The bottom line is you get an objective, auditable score that tells you exactly if your colors are accessible to everyone.

1. You send the MCP a foreground color and a background color, specifying their formats (e.g., #ffffff on #2563eb).
2. The engine runs those colors through the official WCAG 2.1 formula to calculate the ratio for normal and large text.
3. Your agent receives a simple report with the exact contrast number, pass/fail status for AA/AAA, and a clear verdict.

## Frequently Asked Questions

**Does Color Contrast Checker MCP handle all color formats?**
Yes. The tool accepts HEX, RGB, HSL, and standard CSS named colors, so you don't have to worry about converting inputs before running the check.

**Can I use check_color_contrast for logos?**
While it will calculate the ratio, this MCP is designed for text legibility. If your logo requires a specific color contrast that fails WCAG standards, this tool will flag it.
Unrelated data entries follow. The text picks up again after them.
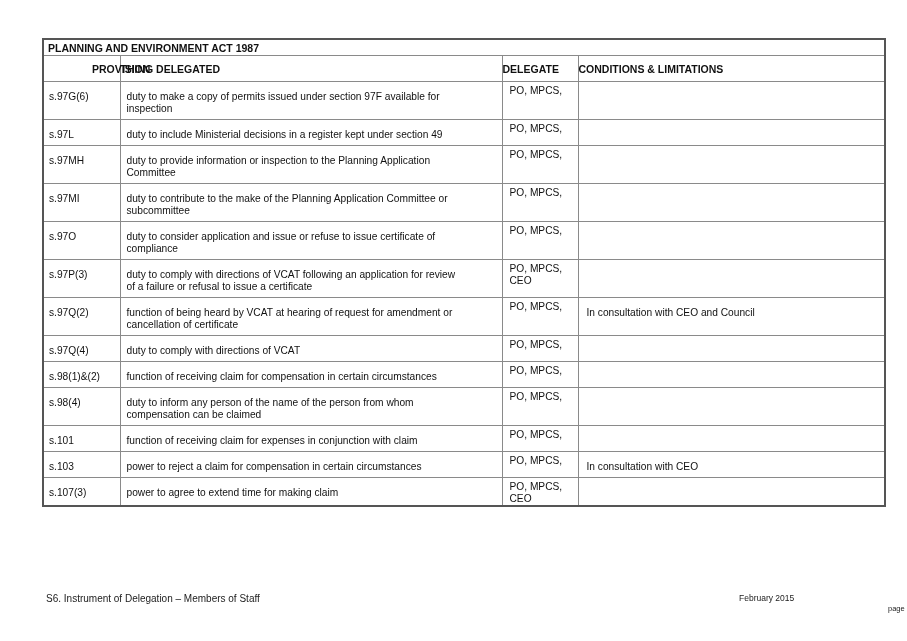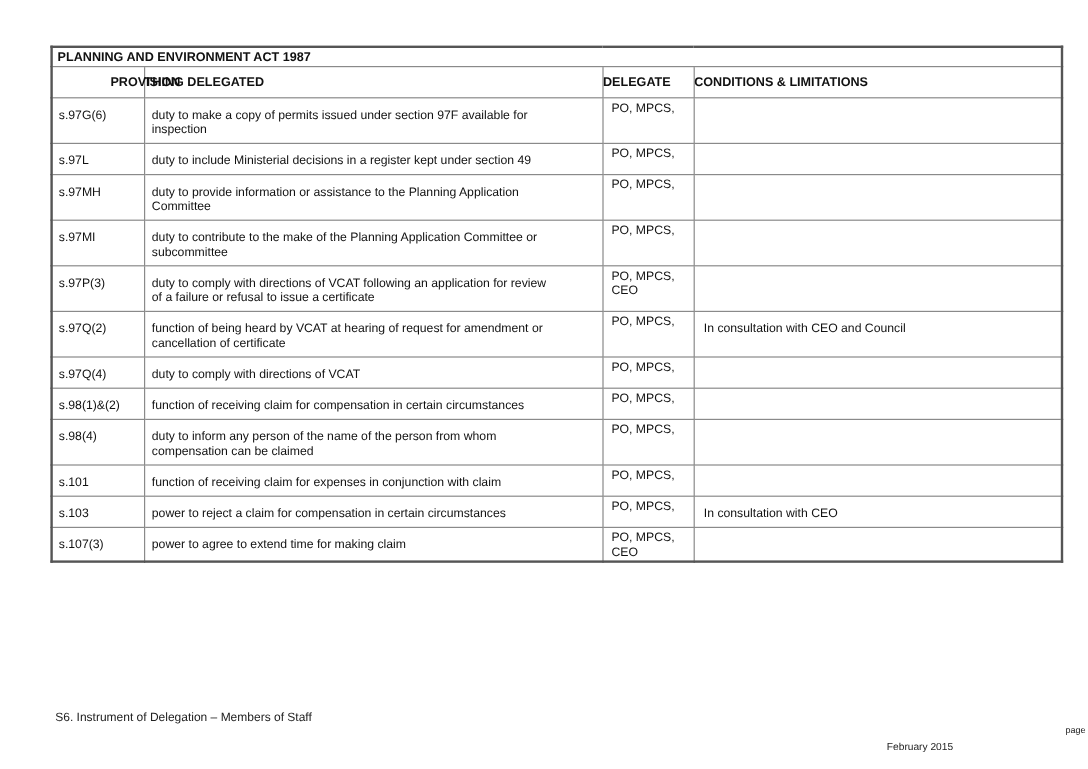--- a/index.html
+++ b/index.html
@@ -65,21 +65,20 @@
     top: 593px;
     font-size: 10px;
     color: #222222;
   }
   .footer-date {
     position: absolute;
     left: 728px;
     top: 593px;
     font-size: 8.5px;
     color: #222222;
-    margin-top: 24px;
   }
   .footer-page {
     position: absolute;
     left: 841px;
     top: 604px;
     font-size: 7.5px;
     color: #222222;
     margin-left: 36px;
   }
 </style>
@@ -112,27 +111,33 @@
       <td class="cond"></td>
     </tr>
     <tr class="r1">
       <td class="prov">s.97L</td>
       <td class="thing">duty to include Ministerial decisions in a register kept under section 49</td>
       <td class="deleg-cell">PO, MPCS,</td>
       <td class="cond"></td>
     </tr>
     <tr class="r2 thick">
       <td class="prov">s.97MH</td>
-      <td class="thing">duty to provide information or assistance to the Planning Application Committee</td>
+      <td class="thing">duty to provide information or inspection to the Planning Application Committee</td>
       <td class="deleg-cell">PO, MPCS,</td>
       <td class="cond"></td>
     </tr>
     <tr class="r2">
       <td class="prov">s.97MI</td>
       <td class="thing">duty to contribute to the make of the Planning Application Committee or subcommittee</td>
+      <td class="deleg-cell">PO, MPCS,</td>
+      <td class="cond"></td>
+    </tr>
+    <tr class="r2">
+      <td class="prov">s.97O</td>
+      <td class="thing">duty to consider application and issue or refuse to issue certificate of compliance</td>
       <td class="deleg-cell">PO, MPCS,</td>
       <td class="cond"></td>
     </tr>
     <tr class="r2">
       <td class="prov">s.97P(3)</td>
       <td class="thing">duty to comply with directions of VCAT following an application for review of a failure or refusal to issue a certificate</td>
       <td class="deleg-cell" style="padding-right:8px !important;">PO, MPCS, CEO</td>
       <td class="cond"></td>
     </tr>
     <tr class="r2 thick">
**How does check_color_contrast know which standard to use?**
The tool uses the official WCAG 2.1 relative luminance formula, checking both AA and AAA compliance levels for you automatically.

**What is the difference between normal text and large text in check_color_contrast?**
Normal text checks require a higher minimum contrast ratio (e.g., 4.5:1) than large text does (e.g., 3:1). The MCP runs both checks so you know which standard applies to your specific element.

**If I run check_color_contrast with an invalid color code format, what error response should I expect?**
The tool will return a clear validation error message. It expects standard formats like HEX or RGB; any input outside those structures will generate a specific failure notice, preventing calculation attempts.

**Can check_color_contrast calculate contrast when one color is transparent or part of a gradient?**
No, the tool requires two solid, defined colors for comparison. It uses the WCAG luminance formula between specific inputs. For gradients, you must sample multiple points to get an accurate range.

**Are there any rate limits or performance concerns when using check_color_contrast frequently?**
The MCP is built for high throughput and doesn't impose internal user-side rate limits. However, making excessive calls in a very short window might trigger standard platform throttling mechanisms.

**Does check_color_contrast only adhere to WCAG 2.1 standards, or can it check older versions?**
It exclusively uses the official WCAG 2.1 standard and its specific mathematical formula for all calculations. This guarantees adherence to current W3C guidelines for accurate compliance.

**My AI says this color combination passes WCAG. Should I trust it?**
No. LLMs cannot reliably calculate relative luminance — they approximate. This engine uses the exact W3C formula: L = 0.2126*R + 0.7152*G + 0.0722*B with sRGB gamma correction. Trust the math, not the prediction.

**What's the difference between AA and AAA levels?**
AA requires 4.5:1 contrast for normal text — the legal minimum in most countries. AAA requires 7:1 — the gold standard for maximum readability. Large text (18pt+) has relaxed thresholds: 3:1 for AA, 4.5:1 for AAA.

**Can I mix color formats? Like HEX for foreground and a CSS name for background?**
Absolutely. Pass '#333333' as foreground and 'white' as background, or 'rgb(0,0,0)' with 'hsl(0,0%,95%)' — the engine normalizes everything internally.